-------- Records shown --------
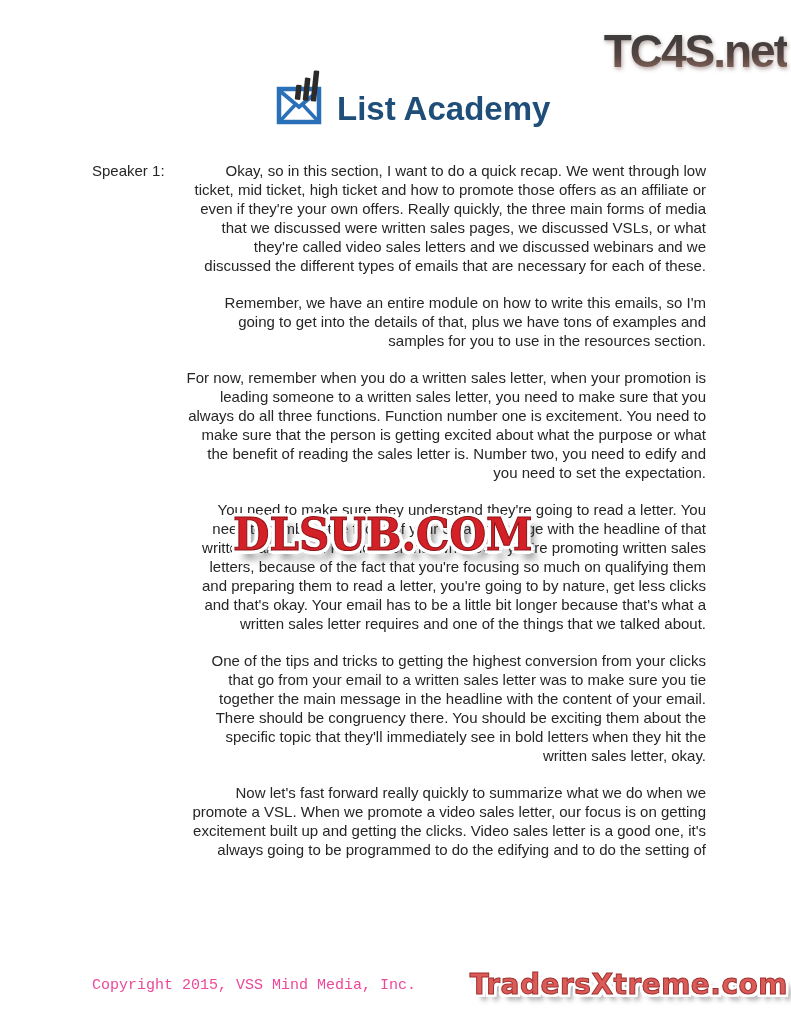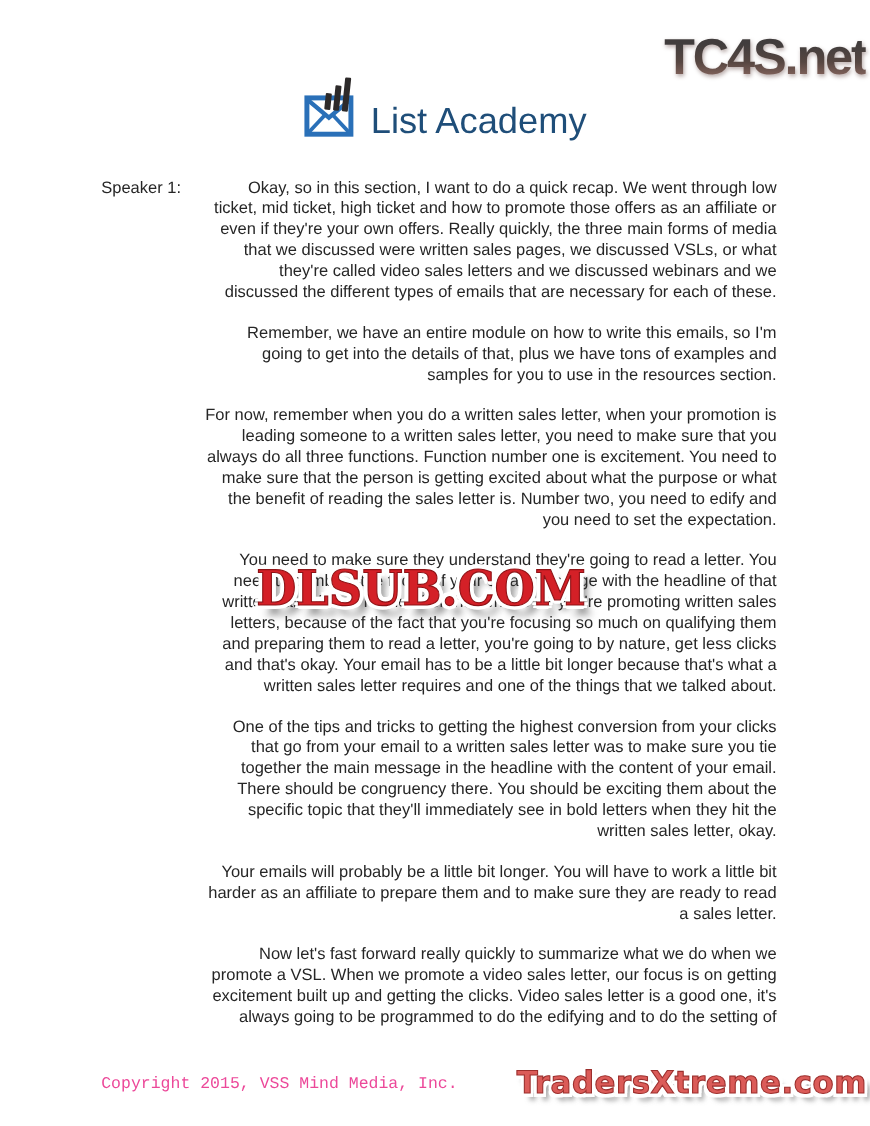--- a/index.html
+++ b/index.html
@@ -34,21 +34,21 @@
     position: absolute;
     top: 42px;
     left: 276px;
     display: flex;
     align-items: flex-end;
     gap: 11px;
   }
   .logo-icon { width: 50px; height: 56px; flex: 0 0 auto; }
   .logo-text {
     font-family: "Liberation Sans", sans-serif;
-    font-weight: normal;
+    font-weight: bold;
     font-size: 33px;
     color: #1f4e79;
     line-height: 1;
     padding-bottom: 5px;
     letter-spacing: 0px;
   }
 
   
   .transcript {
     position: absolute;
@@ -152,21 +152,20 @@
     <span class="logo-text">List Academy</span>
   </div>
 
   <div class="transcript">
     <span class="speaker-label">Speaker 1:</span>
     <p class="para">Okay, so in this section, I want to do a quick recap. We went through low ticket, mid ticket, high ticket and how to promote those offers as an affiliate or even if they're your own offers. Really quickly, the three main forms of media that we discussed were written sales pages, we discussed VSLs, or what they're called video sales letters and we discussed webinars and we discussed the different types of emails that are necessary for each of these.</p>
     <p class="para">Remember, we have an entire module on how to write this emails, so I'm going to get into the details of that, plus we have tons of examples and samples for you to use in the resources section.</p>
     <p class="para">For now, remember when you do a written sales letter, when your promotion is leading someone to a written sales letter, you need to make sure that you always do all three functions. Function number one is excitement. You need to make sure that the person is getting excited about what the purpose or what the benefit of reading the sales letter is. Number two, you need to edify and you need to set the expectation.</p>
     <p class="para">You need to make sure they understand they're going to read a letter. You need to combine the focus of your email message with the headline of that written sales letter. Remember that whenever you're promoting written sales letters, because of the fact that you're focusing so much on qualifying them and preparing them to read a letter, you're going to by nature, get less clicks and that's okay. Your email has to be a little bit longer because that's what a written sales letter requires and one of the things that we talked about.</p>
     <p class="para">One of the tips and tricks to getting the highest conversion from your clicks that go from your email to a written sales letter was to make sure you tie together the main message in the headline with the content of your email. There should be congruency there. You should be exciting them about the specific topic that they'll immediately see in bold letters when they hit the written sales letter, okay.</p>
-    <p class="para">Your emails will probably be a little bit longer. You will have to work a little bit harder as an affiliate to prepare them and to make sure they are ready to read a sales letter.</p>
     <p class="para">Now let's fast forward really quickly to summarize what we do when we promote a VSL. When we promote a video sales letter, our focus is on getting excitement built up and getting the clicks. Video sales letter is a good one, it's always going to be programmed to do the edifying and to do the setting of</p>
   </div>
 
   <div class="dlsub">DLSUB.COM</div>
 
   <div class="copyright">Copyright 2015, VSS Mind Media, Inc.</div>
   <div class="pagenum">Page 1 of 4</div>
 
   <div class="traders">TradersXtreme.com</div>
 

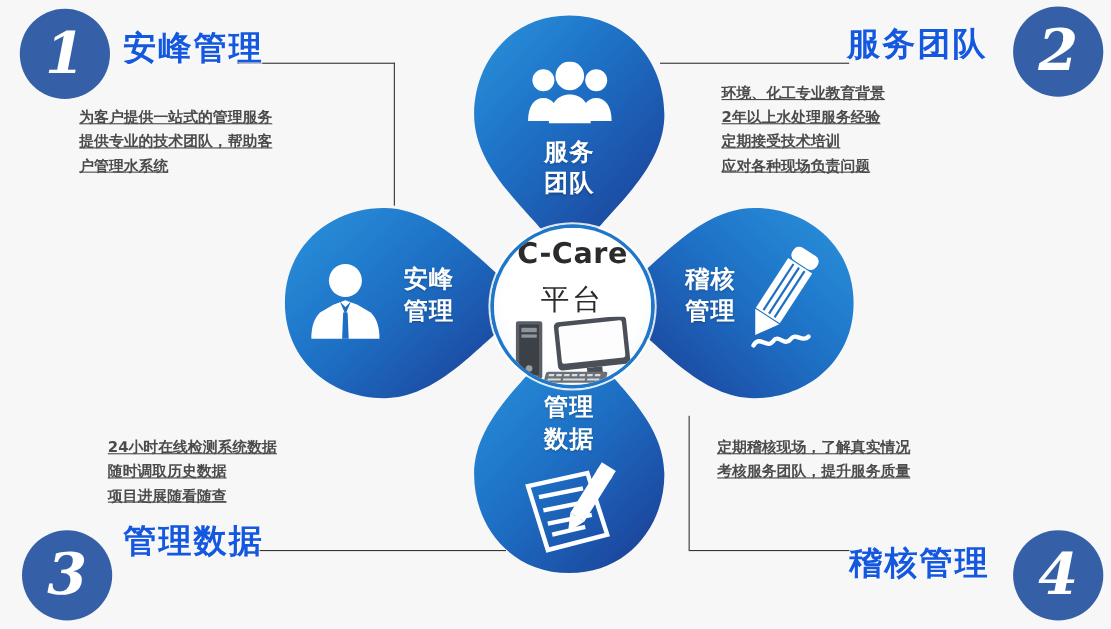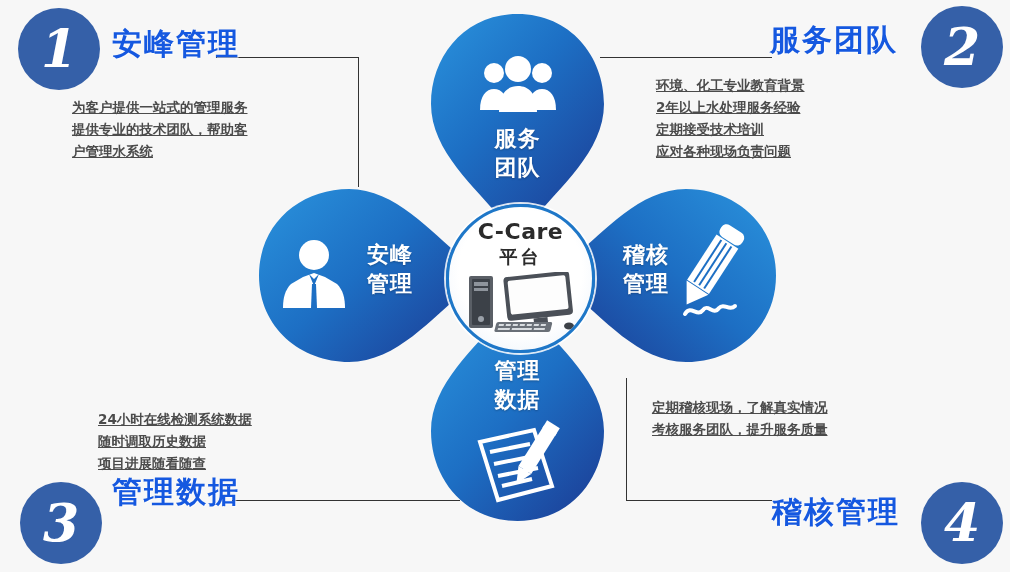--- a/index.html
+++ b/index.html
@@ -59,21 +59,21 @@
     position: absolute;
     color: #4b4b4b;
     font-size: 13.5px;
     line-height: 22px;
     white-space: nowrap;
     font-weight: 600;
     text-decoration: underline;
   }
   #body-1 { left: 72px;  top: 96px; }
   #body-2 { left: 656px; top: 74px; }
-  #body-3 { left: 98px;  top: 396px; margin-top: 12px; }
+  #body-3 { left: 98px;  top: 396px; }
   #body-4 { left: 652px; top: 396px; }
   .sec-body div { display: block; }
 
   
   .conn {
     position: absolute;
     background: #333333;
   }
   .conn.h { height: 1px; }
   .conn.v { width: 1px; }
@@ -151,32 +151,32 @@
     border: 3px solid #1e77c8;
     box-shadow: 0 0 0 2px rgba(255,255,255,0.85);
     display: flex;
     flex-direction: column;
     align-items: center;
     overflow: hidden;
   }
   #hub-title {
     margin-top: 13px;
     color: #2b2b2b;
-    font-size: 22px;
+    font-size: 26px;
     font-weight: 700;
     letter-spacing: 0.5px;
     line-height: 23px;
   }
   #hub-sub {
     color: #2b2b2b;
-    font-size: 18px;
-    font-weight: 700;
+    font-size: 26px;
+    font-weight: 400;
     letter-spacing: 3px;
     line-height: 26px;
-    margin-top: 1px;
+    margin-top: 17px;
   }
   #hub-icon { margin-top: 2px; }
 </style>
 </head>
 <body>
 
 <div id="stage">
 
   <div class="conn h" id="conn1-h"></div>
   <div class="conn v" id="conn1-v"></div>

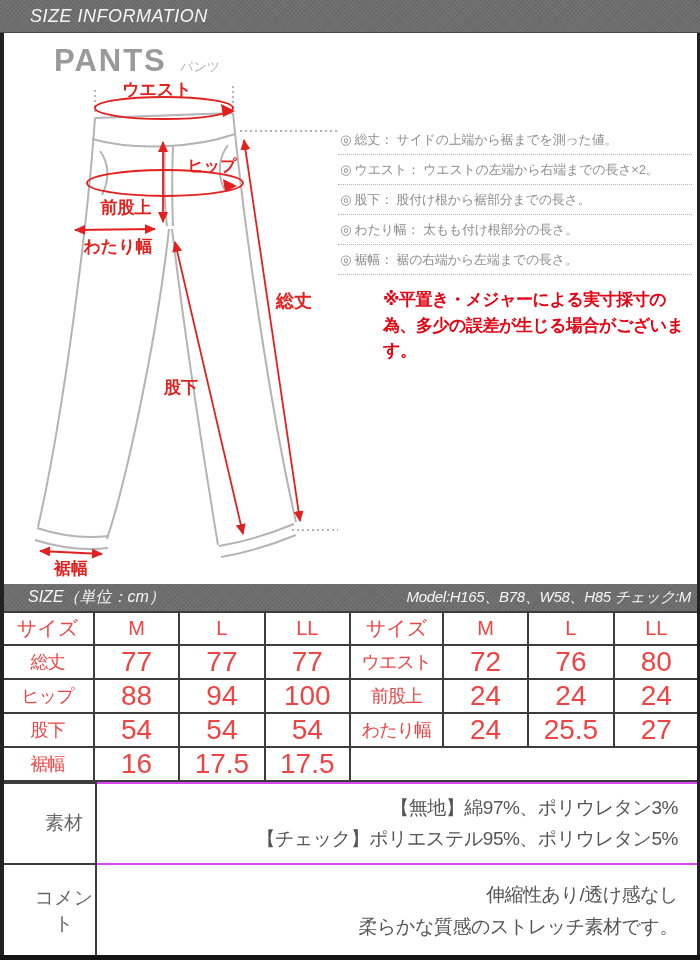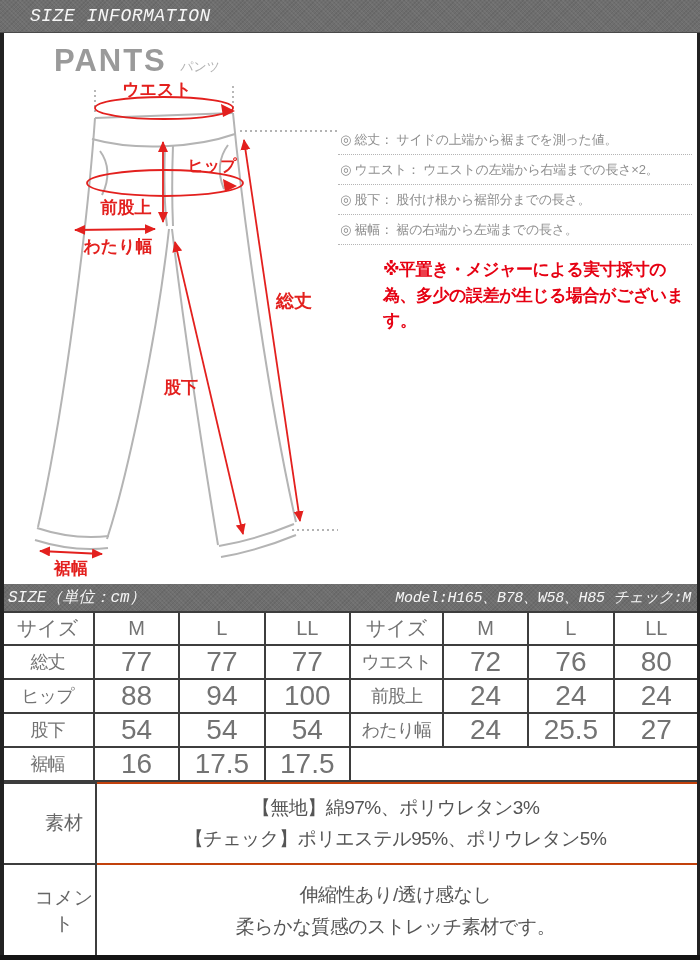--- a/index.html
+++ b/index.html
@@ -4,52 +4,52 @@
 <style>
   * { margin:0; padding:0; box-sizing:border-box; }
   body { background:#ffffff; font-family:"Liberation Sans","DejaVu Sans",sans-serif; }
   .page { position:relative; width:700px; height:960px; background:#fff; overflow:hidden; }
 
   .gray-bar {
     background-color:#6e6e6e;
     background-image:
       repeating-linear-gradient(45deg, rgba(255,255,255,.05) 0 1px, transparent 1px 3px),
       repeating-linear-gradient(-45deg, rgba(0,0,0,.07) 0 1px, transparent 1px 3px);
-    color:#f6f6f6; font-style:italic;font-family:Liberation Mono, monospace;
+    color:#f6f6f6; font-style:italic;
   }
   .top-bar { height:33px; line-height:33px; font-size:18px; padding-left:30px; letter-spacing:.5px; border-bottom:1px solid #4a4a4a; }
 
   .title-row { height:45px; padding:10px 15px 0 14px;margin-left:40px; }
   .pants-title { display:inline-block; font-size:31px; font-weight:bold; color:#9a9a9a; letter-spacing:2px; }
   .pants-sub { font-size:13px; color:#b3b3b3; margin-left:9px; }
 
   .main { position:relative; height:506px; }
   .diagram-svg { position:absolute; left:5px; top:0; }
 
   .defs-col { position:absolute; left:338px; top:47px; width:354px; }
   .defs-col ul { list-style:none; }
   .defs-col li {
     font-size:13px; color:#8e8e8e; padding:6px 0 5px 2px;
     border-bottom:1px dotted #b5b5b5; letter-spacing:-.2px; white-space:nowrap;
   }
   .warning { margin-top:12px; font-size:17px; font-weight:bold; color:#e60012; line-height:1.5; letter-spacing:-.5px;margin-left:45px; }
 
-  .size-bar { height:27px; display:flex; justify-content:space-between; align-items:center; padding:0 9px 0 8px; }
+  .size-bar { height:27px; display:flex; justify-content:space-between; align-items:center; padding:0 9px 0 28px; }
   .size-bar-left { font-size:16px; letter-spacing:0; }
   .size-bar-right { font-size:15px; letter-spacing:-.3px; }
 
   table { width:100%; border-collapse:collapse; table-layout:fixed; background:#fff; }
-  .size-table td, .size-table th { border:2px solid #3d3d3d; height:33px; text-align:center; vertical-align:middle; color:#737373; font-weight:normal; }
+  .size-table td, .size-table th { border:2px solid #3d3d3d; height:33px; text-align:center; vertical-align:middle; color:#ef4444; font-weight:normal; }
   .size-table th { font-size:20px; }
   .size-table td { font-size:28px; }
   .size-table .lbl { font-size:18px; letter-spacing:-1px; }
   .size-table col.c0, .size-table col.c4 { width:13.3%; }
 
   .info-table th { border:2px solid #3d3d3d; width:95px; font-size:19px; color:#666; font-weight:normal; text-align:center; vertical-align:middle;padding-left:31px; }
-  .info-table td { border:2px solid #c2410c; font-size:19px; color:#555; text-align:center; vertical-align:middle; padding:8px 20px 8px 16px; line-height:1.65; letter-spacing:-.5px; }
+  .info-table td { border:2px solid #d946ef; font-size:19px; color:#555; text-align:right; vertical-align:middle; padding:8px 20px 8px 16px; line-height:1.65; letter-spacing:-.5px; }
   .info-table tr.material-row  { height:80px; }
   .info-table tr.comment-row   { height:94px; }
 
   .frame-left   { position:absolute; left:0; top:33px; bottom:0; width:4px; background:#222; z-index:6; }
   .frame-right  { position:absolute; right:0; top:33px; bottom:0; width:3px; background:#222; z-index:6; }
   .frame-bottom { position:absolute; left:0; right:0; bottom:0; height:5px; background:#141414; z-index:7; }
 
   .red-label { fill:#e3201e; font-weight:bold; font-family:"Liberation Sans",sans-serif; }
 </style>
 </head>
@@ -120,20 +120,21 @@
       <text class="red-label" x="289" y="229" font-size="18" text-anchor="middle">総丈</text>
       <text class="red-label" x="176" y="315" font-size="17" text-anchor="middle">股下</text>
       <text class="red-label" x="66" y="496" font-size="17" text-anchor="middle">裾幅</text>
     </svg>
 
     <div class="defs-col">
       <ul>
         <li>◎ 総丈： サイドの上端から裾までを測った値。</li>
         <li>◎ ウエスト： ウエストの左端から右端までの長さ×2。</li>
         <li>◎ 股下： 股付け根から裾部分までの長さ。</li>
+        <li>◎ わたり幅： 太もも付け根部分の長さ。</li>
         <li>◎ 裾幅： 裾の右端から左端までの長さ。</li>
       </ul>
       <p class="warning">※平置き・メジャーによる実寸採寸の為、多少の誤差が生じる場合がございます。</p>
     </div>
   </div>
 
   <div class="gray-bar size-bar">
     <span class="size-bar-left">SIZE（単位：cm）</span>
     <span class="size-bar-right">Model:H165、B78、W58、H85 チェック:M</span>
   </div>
--------
## Problem statement
Search the listing for "bottom" and copy each line holding it.

## Exercise output
     padding-bottom: 5px;
   .top-bar { height:33px; line-height:33px; font-size:18px; padding-left:30px; letter-spacing:.5px; border-bottom:1px solid #4a4a4a; }
     border-bottom:1px dotted #b5b5b5; letter-spacing:-.2px; white-space:nowrap;
   .frame-left   { position:absolute; left:0; top:33px; bottom:0; width:4px; background:#222; z-index:6; }
   .frame-right  { position:absolute; right:0; top:33px; bottom:0; width:3px; background:#222; z-index:6; }
   .frame-bottom { position:absolute; left:0; right:0; bottom:0; height:5px; background:#141414; z-index:7; }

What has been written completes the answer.